Aim of the task >>
Omitting every picture, output the records below exactly, please.
Segment Start: Data
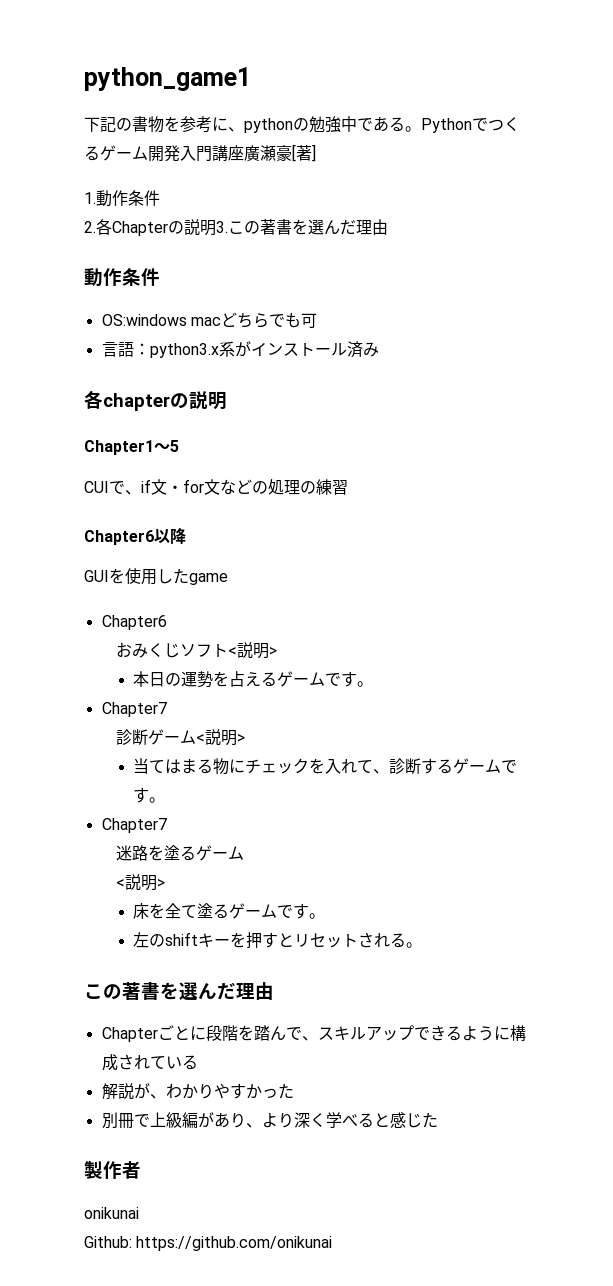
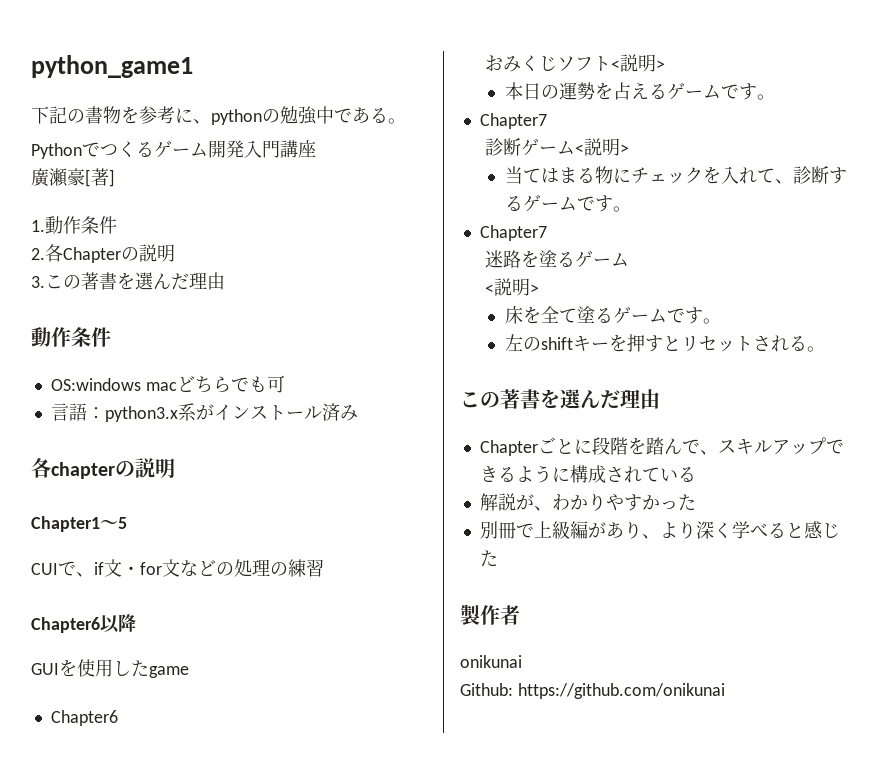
- 下記の書物を参考に、pythonの勉強中である。Pythonでつくるゲーム開発入門講座廣瀬豪[著]
+ 下記の書物を参考に、pythonの勉強中である。
+ Pythonでつくるゲーム開発入門講座
+ 廣瀬豪[著]
- 2.各Chapterの説明3.この著書を選んだ理由
+ 2.各Chapterの説明
+ 3.この著書を選んだ理由

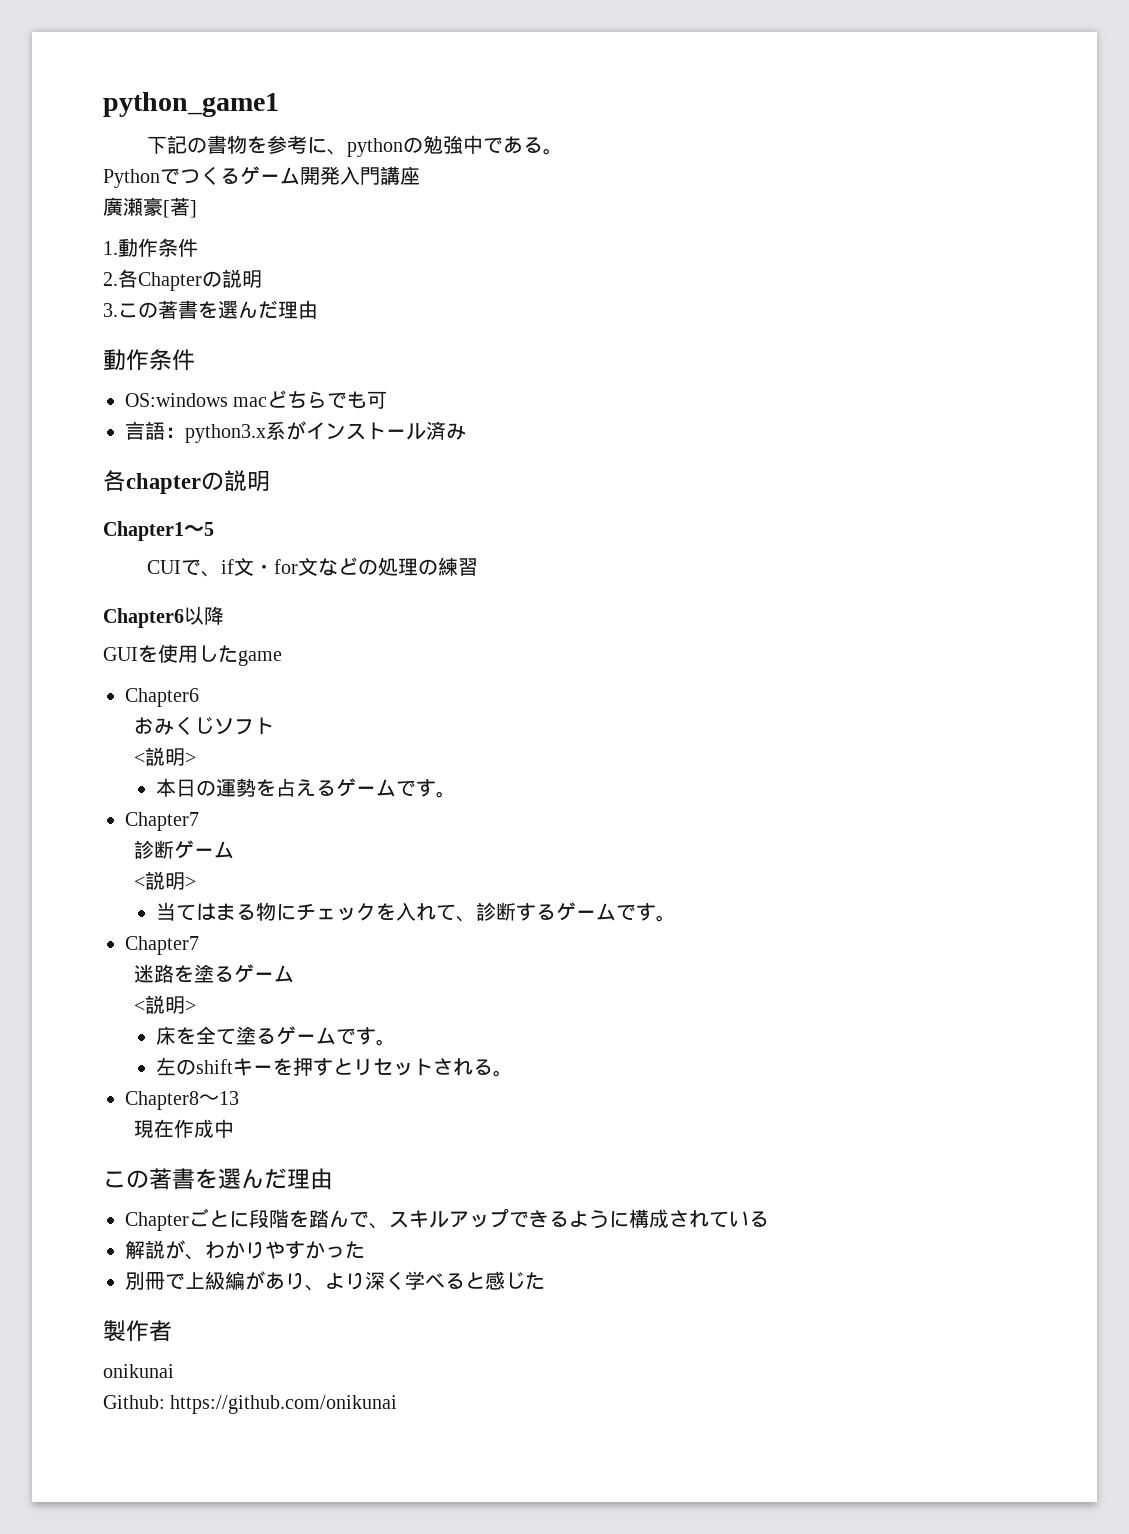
- おみくじソフト<説明>
+ おみくじソフト
+ <説明>
- 診断ゲーム<説明>
+ 診断ゲーム
+ <説明>
+ Chapter8〜13
+ 現在作成中

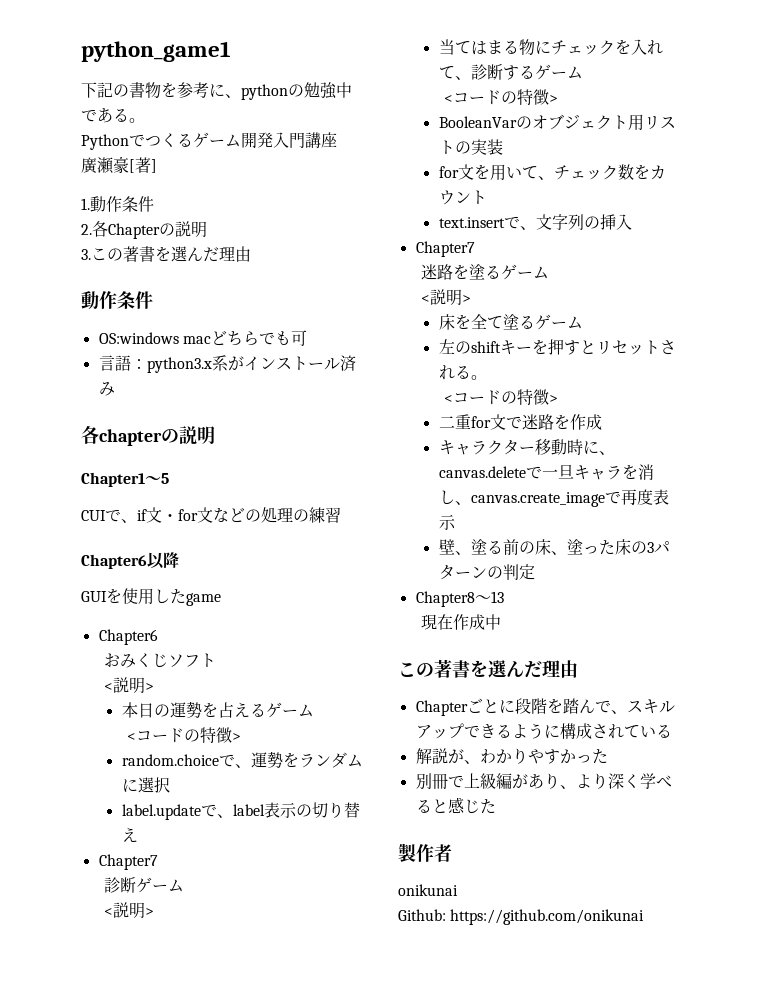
- 本日の運勢を占えるゲームです。
+ 本日の運勢を占えるゲーム
+ <コードの特徴>
+ random.choiceで、運勢をランダムに選択
+ label.updateで、label表示の切り替え
- 当てはまる物にチェックを入れて、診断するゲームです。
+ 当てはまる物にチェックを入れて、診断するゲーム
+ <コードの特徴>
+ BooleanVarのオブジェクト用リストの実装
+ for文を用いて、チェック数をカウント
+ text.insertで、文字列の挿入
- 床を全て塗るゲームです。
+ 床を全て塗るゲーム
  左のshiftキーを押すとリセットされる。
+ <コードの特徴>
+ 二重for文で迷路を作成
+ キャラクター移動時に、canvas.deleteで一旦キャラを消し、canvas.create_imageで再度表示
+ 壁、塗る前の床、塗った床の3パターンの判定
Segment End: Data
Written solution >>
- 下記の書物を参考に、pythonの勉強中である。Pythonでつくるゲーム開発入門講座廣瀬豪[著]
+ 下記の書物を参考に、pythonの勉強中である。
+ Pythonでつくるゲーム開発入門講座
+ 廣瀬豪[著]
- 2.各Chapterの説明3.この著書を選んだ理由
+ 2.各Chapterの説明
+ 3.この著書を選んだ理由

- おみくじソフト<説明>
+ おみくじソフト
+ <説明>
- 診断ゲーム<説明>
+ 診断ゲーム
+ <説明>
+ Chapter8〜13
+ 現在作成中

- 本日の運勢を占えるゲームです。
+ 本日の運勢を占えるゲーム
+ <コードの特徴>
+ random.choiceで、運勢をランダムに選択
+ label.updateで、label表示の切り替え
- 当てはまる物にチェックを入れて、診断するゲームです。
+ 当てはまる物にチェックを入れて、診断するゲーム
+ <コードの特徴>
+ BooleanVarのオブジェクト用リストの実装
+ for文を用いて、チェック数をカウント
+ text.insertで、文字列の挿入
- 床を全て塗るゲームです。
+ 床を全て塗るゲーム
  左のshiftキーを押すとリセットされる。
+ <コードの特徴>
+ 二重for文で迷路を作成
+ キャラクター移動時に、canvas.deleteで一旦キャラを消し、canvas.create_imageで再度表示
+ 壁、塗る前の床、塗った床の3パターンの判定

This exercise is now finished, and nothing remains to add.